EUR/AUD Daily Outlook

Daily Pivots: (S1) 1.6484; (P) 1.6525; (R1) 1.6563; More...

Range trading continues in EUR/AUD and intraday bias remains neutral. Near term outlook will stay cautiously bullish as long as 1.6439 support holds. On the upside, above 1.6677 will target 1.6742 first. Decisive break there will resume whole rise from 1.6127 and target 1.6844 resistance next.

In the bigger picture, fall from 1.7062 medium term top is seen as a correction to the up trend from 1.4281 (2022 low). Break of 1.6844 resistance will argue that this up trend is ready to resume through 1.7062 high. In case of another fall, strong support should be seen around 1.5846 and 38.2% retracement of 1.4281 to 1.7062 at 1.6000 to bring rebound.

EUR/CHF Daily Outlook

Daily Pivots: (S1) 0.9731; (P) 0.9755; (R1) 0.9803; More...

EUR/CHF is extending the consolidation from 0.9818 and intraday bias remains neutral. Another rally is expected as long 0.9689 support holds. On the upside, above 0.9818 will resume the rise from 0.9252 towards 1.0095 key resistance next. Nevertheless, considering bearish divergence condition in 4H MACD, break of 0.9689 will indicate short term topping, and turn bias back to the downside for 55 D EMA (now at 0.9590) instead.

In the bigger picture, a medium term bottom should be in place at 0.9252 already, on bullish convergence condition in W MACD. Rise from there would now target 38.2% retracement of 1.2004 (2018 high) to 0.9252 (2023 low) at 1.0303, even as a correction to the down trend from 1.2004. This will remain the favored case as long as 55 D EMA (now at 0.9576) holds.

USD/CAD Daily Outlook

Daily Pivots: (S1) 1.3554; (P) 1.3569; (R1) 1.3581; More...

Intraday bias in USD/CAD remains neutral as range trading continues. On the upside, decisive break of 1.3612 resistance will resume whole rise from 1.3176 towards 1.3897 resistance. On the downside, firm break of 1.3419 support will argue that rebound from 1.3176 has completed. Near term outlook will be turned bearish for 1.3357 support first.

In the bigger picture, price actions from 1.3976 (2022 high) are viewed as a corrective pattern only. In case of another fall, strong support should emerge above 1.2947 resistance turned support to bring rebound. Overall, larger up trend from 1.2005 (2021 low) is still expected to resume through 1.3976 at a later stage.

AUD/USD Daily Report

Daily Pivots: (S1) 0.6492; (P) 0.6508; (R1) 0.6534; More....
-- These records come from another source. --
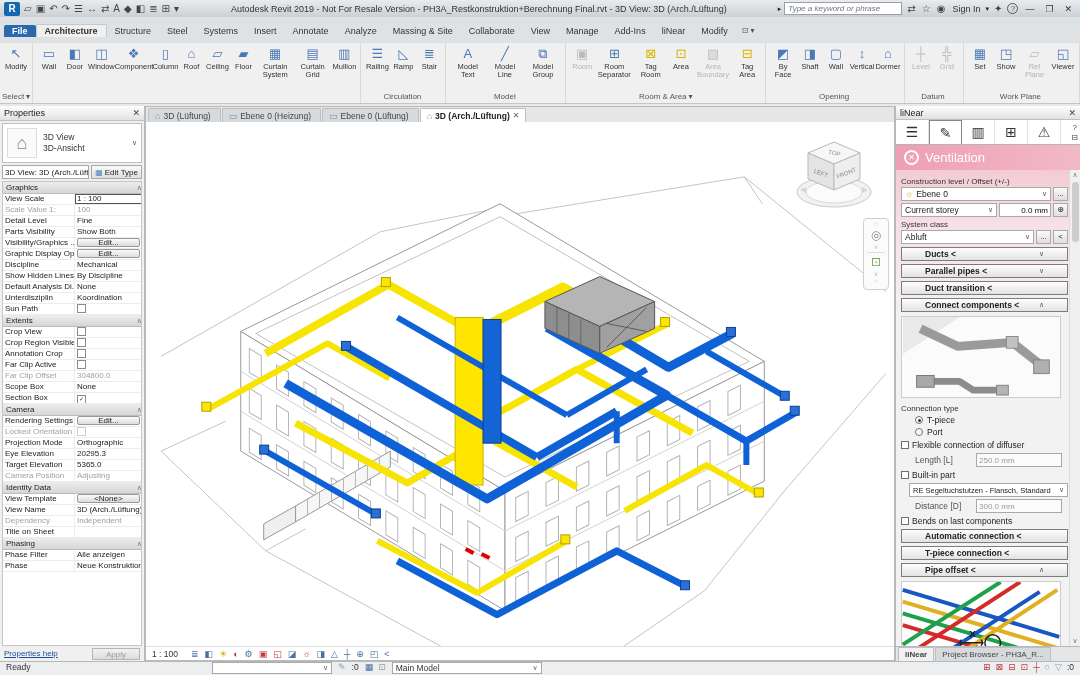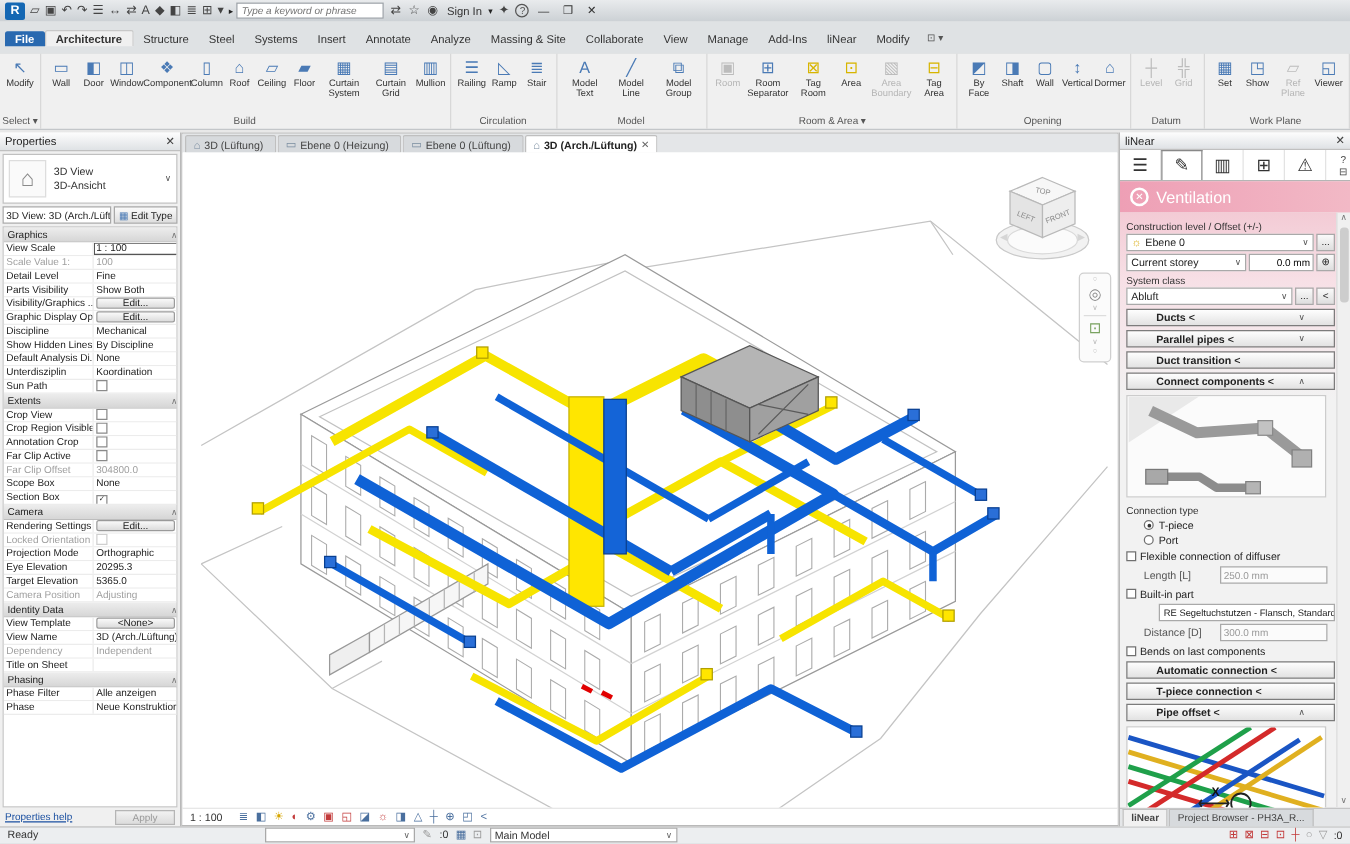"Autodesk Revit 2019 - Not" div { html: none -> <div>Autodesk Revit 2019 - Not For Resale Version - PH3A_Restkonstruktion+Berechnung Final.rvt - 3D View: 3D (Arch./Lüftung)</div> }
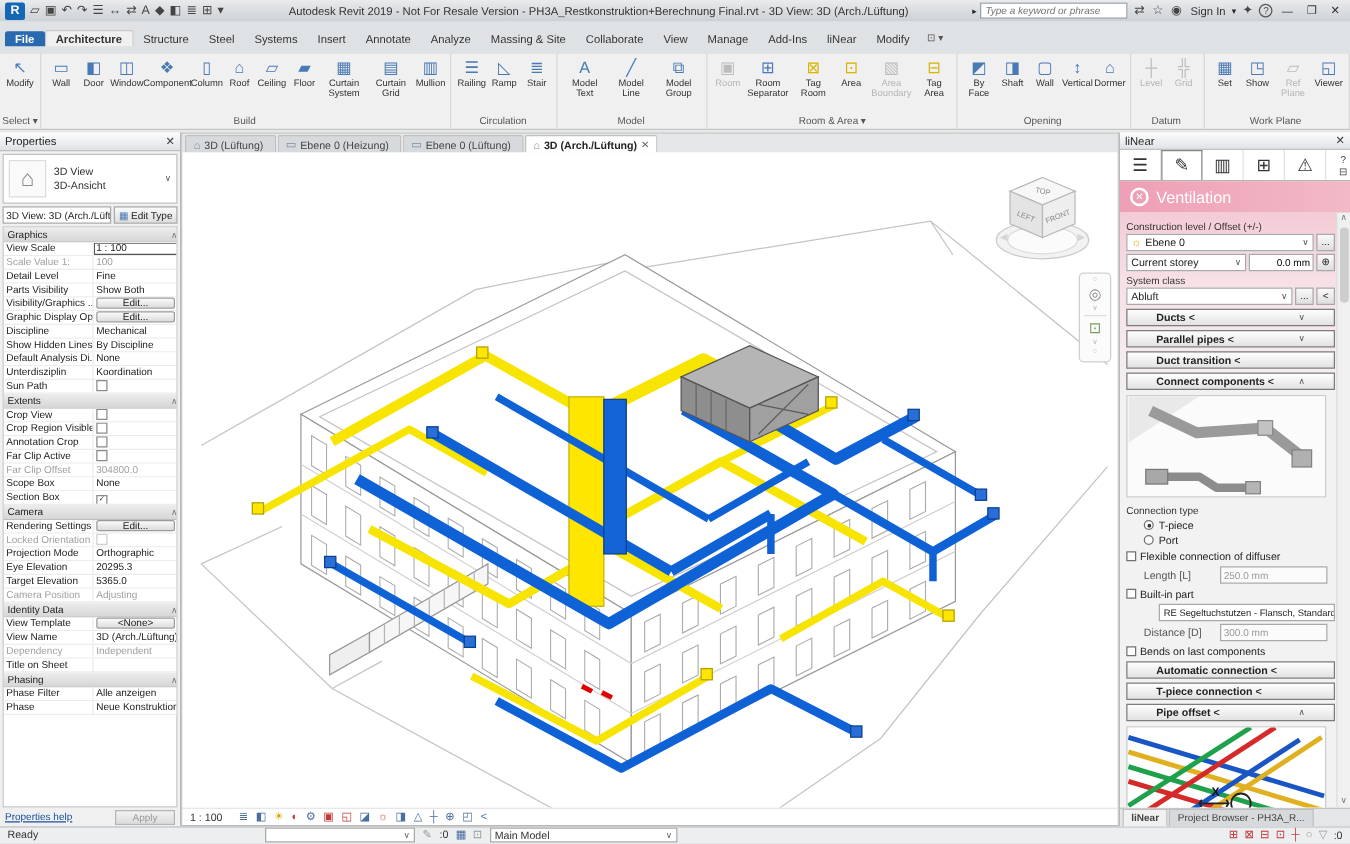"Build" div.rplabel { html: <div> <span>Build</span> <span></span> </div> -> none }
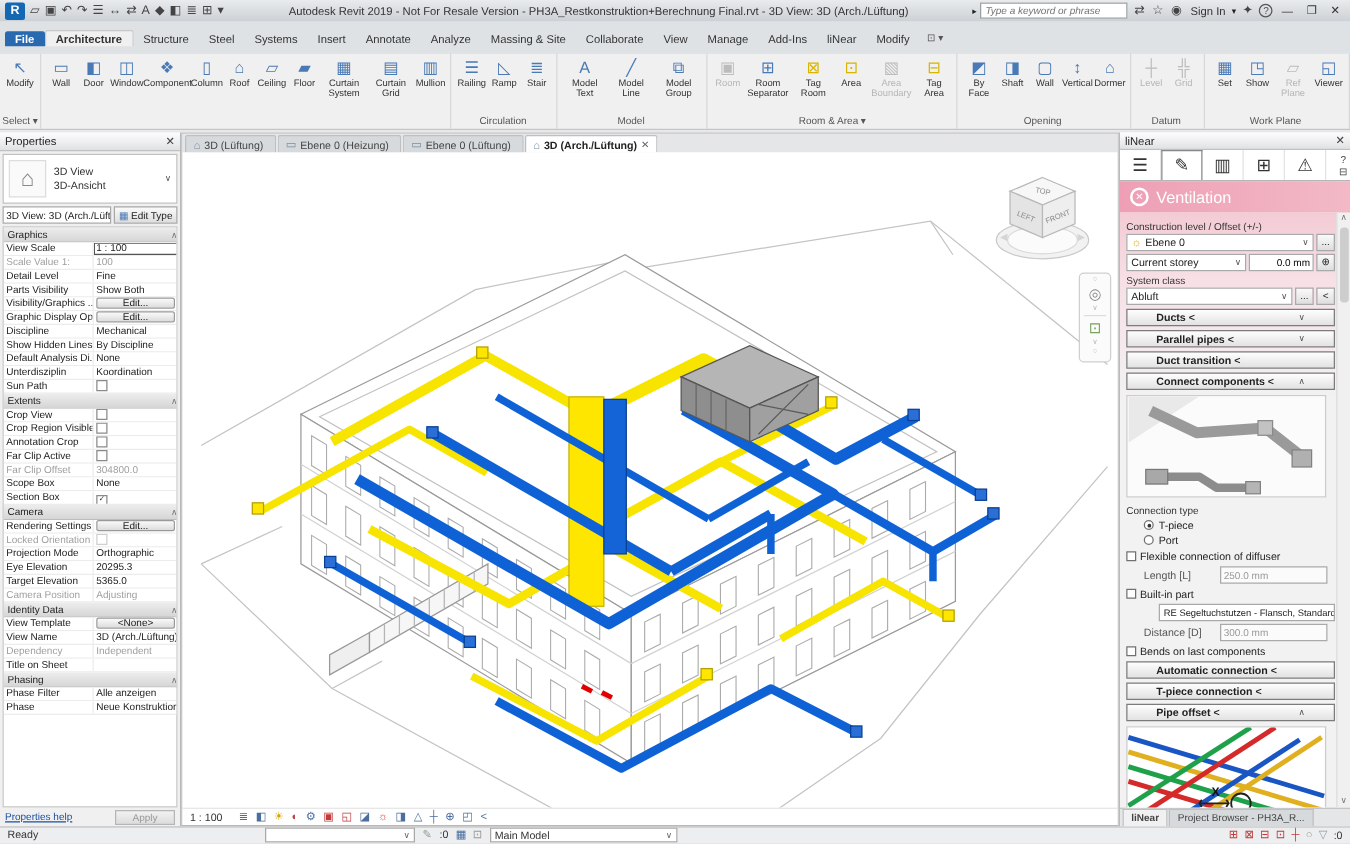"RE Segeltuchstutzen - Flansch, Standard" div.lrow { margin-left: 26px -> 8px }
Intraday bias in AUD/USD is turned neutral again with current recovery. For now, risk will stay on the downside as long as 0.6538 minor resistance holds. Below 0.6480 will target 0.6442 support. Firm break there will resume whole decline from 0.6870 and target 61.8% projection of 0.6870 to 0.6442 from 0.6666 at 0.6401. Nevertheless, break of 0.6538 will delay the bearish case, and turn bias to the upside for stronger rebound.
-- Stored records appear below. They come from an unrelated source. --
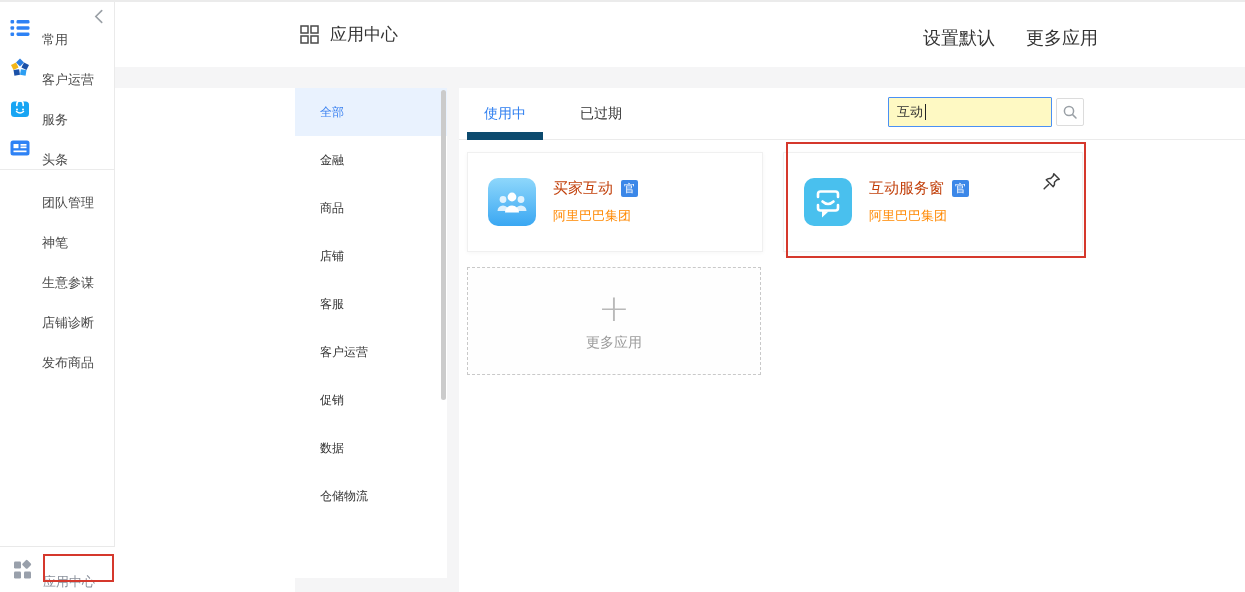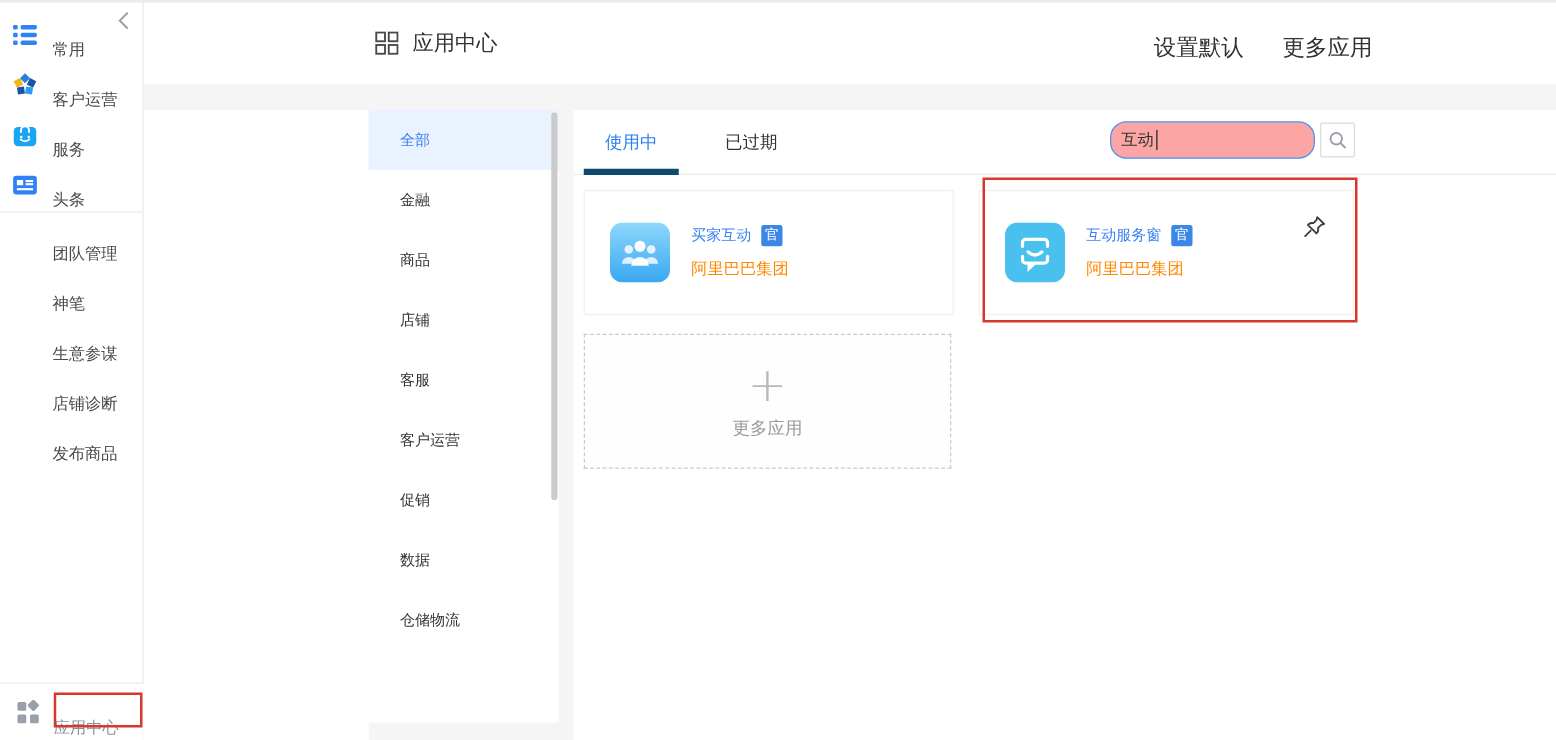"使用中" .tab.active { border-bottom: 5px solid #0c4a6e -> 8px solid #0c4a6e }
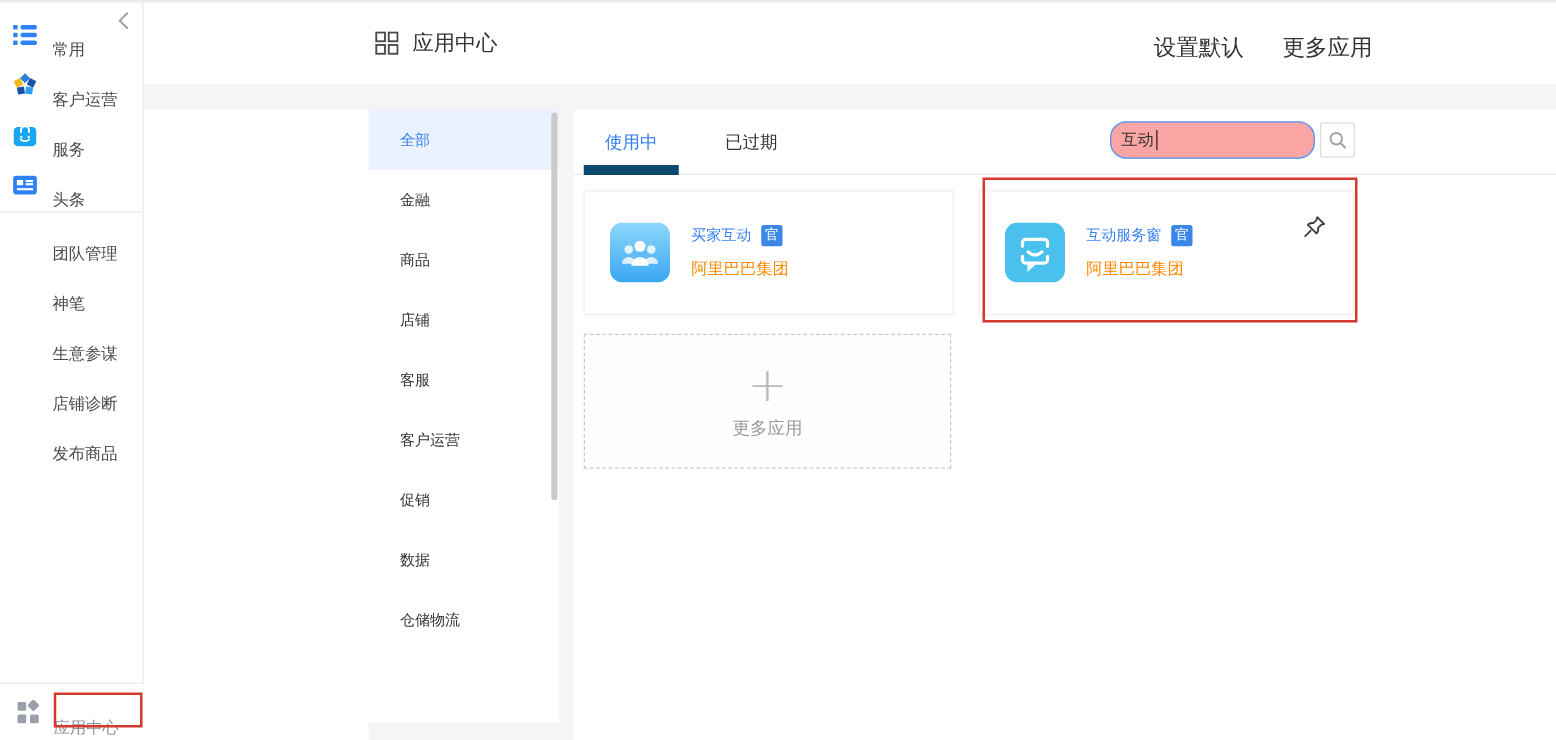"互动" .search-input { background: #fca5a5 -> #fef9c3; border-radius: 13px -> 1px }
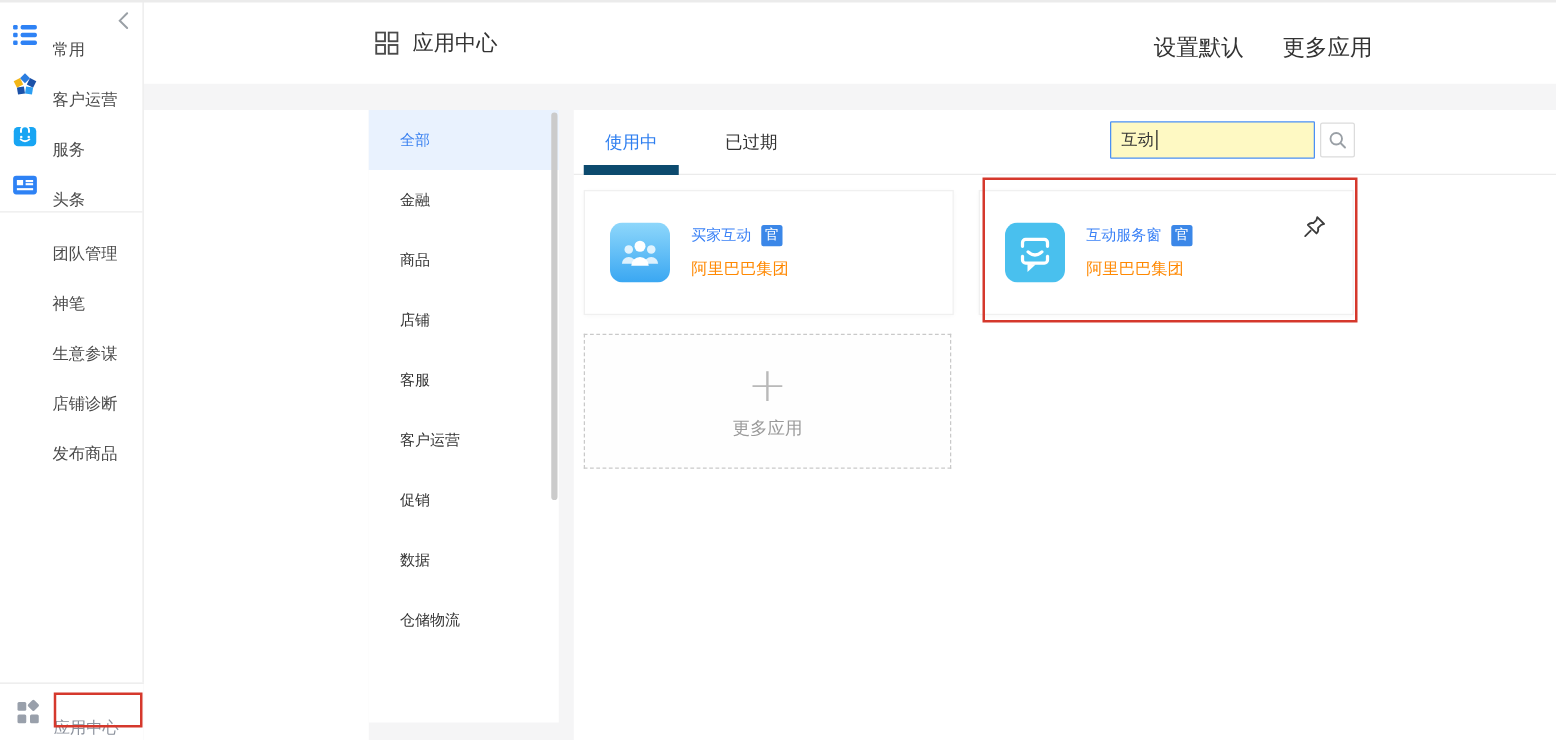"买家互动" .app-name { color: #3b82f6 -> #c2410c; font-size: 12px -> 15px }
In the bigger picture, price actions from 0.6169 (2022 low) are seen as a medium term corrective pattern to the down trend from 0.8006 (2021 high). Fall from 0.7156 (2023 high) is seen as the second leg, which might still be in progress. Overall, sideway trading could continue in range of 0.6169/7156 for some more time. But as long as 0.7156 holds, an eventual downside breakout would be mildly in favor.